Ей казалось так же. Как долго – она уже и не помнила. И не пыталась это сделать. Зачем ей это знать, если вокруг ничего не меняется? Любое ненужное напряжение мысли отдавалось у неё в голове невыносимой болью. Но была ли это боль? Если на протяжении десяти лет жизни у тебя что-то болит. Разве можно назвать болью то, к чему ты привык и чего не замечаешь? Ведь мы не задумываемся о своих лёгких, пока они не заставят нас отхаркивать кровь или о ногах, пока они ещё могут спешить навстречу любимой.
Наверно о боли тоже можно не вспоминать пока не почувствуешь облегчения.
А если оно не наступит никогда?
Наверно так должно и быть. Просто что-то изменилось. Так стал работать твой организм.
Кто-то не чувствует этой боли. Кто-то никакой не чувствует: ни своей, ни чужой и живёт себе долго, страдая похмельным синдромом прошедших возлияний. Бывает даже сильно страдает, но снова продолжает жить, и не чувствовать что живёт….
Старуха на крыльце не чувствовала своё тело. Локоть остриём упирался в колено, а кисть руки в подбородок. Она не хотела знать, где она и что сейчас делает. Только так она могла отдаться своим чувствам – своей душе. Хотя для этого ей не требовалось никакого напряжения. Сердце давно перестало болеть. Глаза отличали только светлое от тёмного и она, слегка повернув голову в сторону поезда, пыталась почувствовать не что-нибудь хорошее, а хотя бы какие-то изменения в проносящейся мимо воющей махине.
Но если бы кто-то из пассажиров поезда смог увидеть её сморщенное лицо, то был бы поражён её нежно голубым лучистым взглядом, ещё стремящимся прорваться сквозь мутную пелену пережитых лет. Он словно трепетал, пульсируя в застенках морщин, прося всего лишь чуточку тепла, которого ей, возможно, не хватало, чтобы почувствовать себя.
Но давно уже никто не пытался заглянуть ей в глаза и подарить надежду кроме пугливых бродячих собак, которые могли бы рассказать ей о человеке гораздо больше, чем те книги, по которым она воспитывала своих учеников.
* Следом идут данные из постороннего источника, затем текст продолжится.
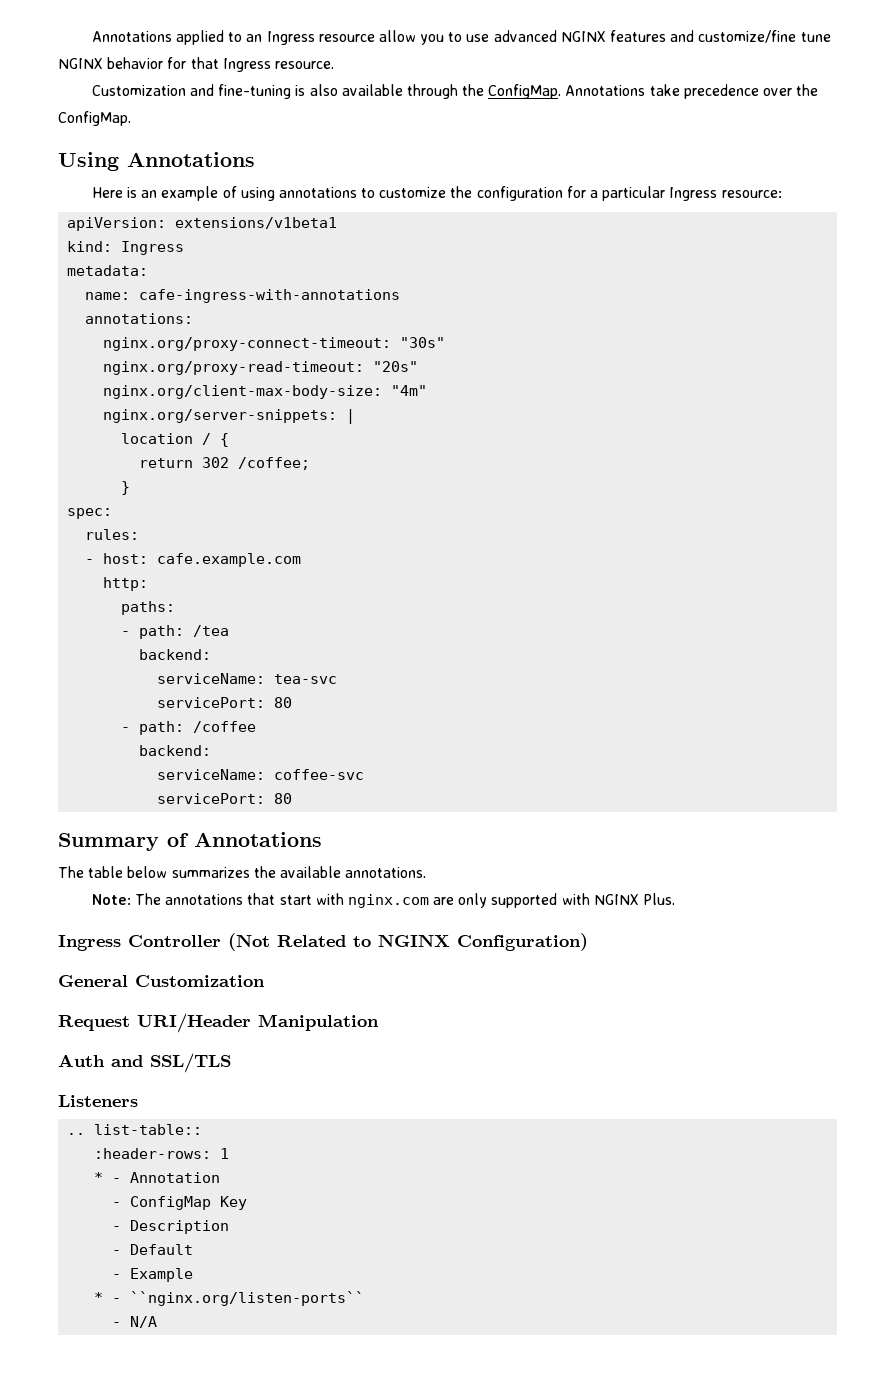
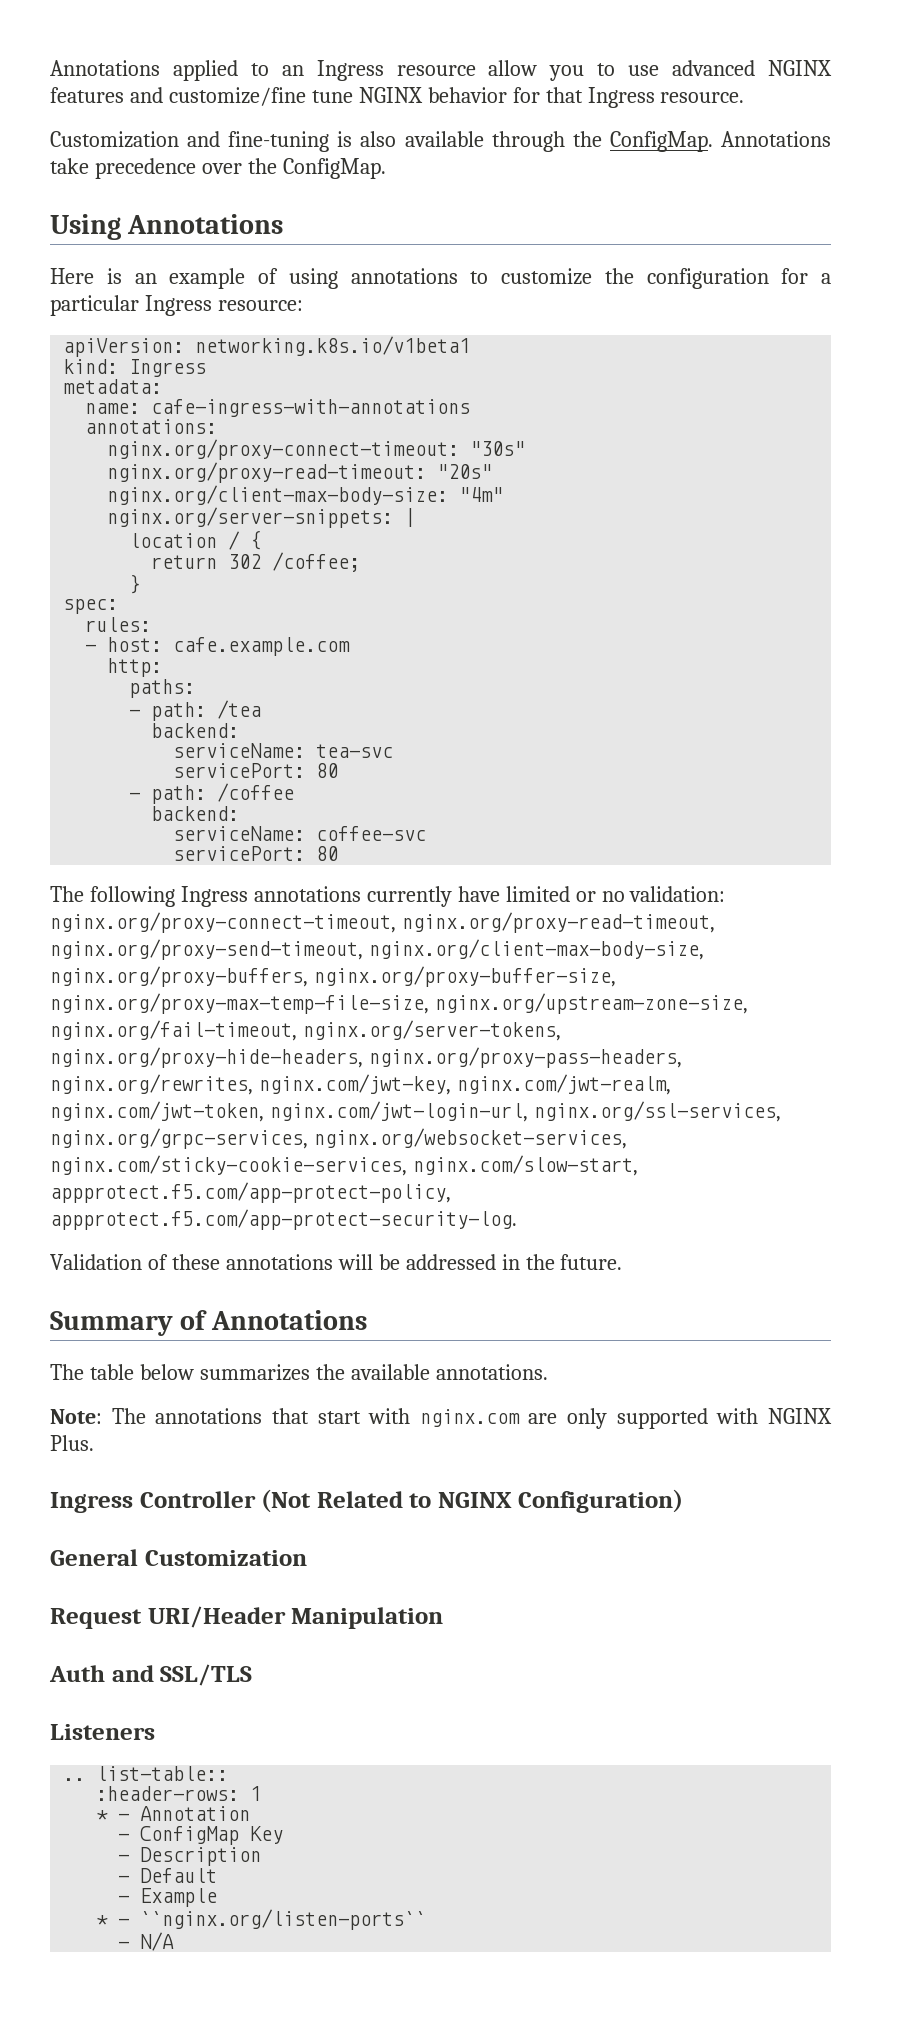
- apiVersion: extensions/v1beta1
+ apiVersion: networking.k8s.io/v1beta1
+ The following Ingress annotations currently have limited or no validation: nginx.org/proxy-connect-timeout, nginx.org/proxy-read-timeout, nginx.org/proxy-send-timeout, nginx.org/client-max-body-size, nginx.org/proxy-buffers, nginx.org/proxy-buffer-size, nginx.org/proxy-max-temp-file-size, nginx.org/upstream-zone-size, nginx.org/fail-timeout, nginx.org/server-tokens, nginx.org/proxy-hide-headers, nginx.org/proxy-pass-headers, nginx.org/rewrites, nginx.com/jwt-key, nginx.com/jwt-realm, nginx.com/jwt-token, nginx.com/jwt-login-url, nginx.org/ssl-services, nginx.org/grpc-services, nginx.org/websocket-services, nginx.com/sticky-cookie-services, nginx.com/slow-start, appprotect.f5.com/app-protect-policy, appprotect.f5.com/app-protect-security-log.
+ Validation of these annotations will be addressed in the future.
Только неразборчивый гул от стука колёс стоял у неё в ушах. Как раньше – многоголосье школьников выпущенных из душных классов на перемену в коридоры рекреаций. История – это то, чему она учила детей. Она знала её назубок. Красный университетский диплом не давал повода сомневаться в этом никому, и даже директору школы на набережной, куда она принципиально пошла преподавать. Непоколебимая вера в правоту своих знаний давали ей разрешение непримиримо бороться с недоумками, путающими съезды партии твёрдой поступью ведущей к коммунизму – народному счастью и благополучию. Она ощущала в себе цепного пса стоящего на страже отечественной истории и готова была загрызть любого сомневающегося в исторической справедливости и исключительной гениальности руководства страны. Разве могла она позволить себе в такой ответственный момент для страны думать о призрачности собственного материнства. Ведь она была в ответственности за всё подрастающее поколение, которое только и мечтало улизнуть с её занятий, послушать ночью «вражеские голоса», а утром глумиться над истинными ценностями и достоянием народа. Кто же, как не она должна была направить этих юнцов на путь истины?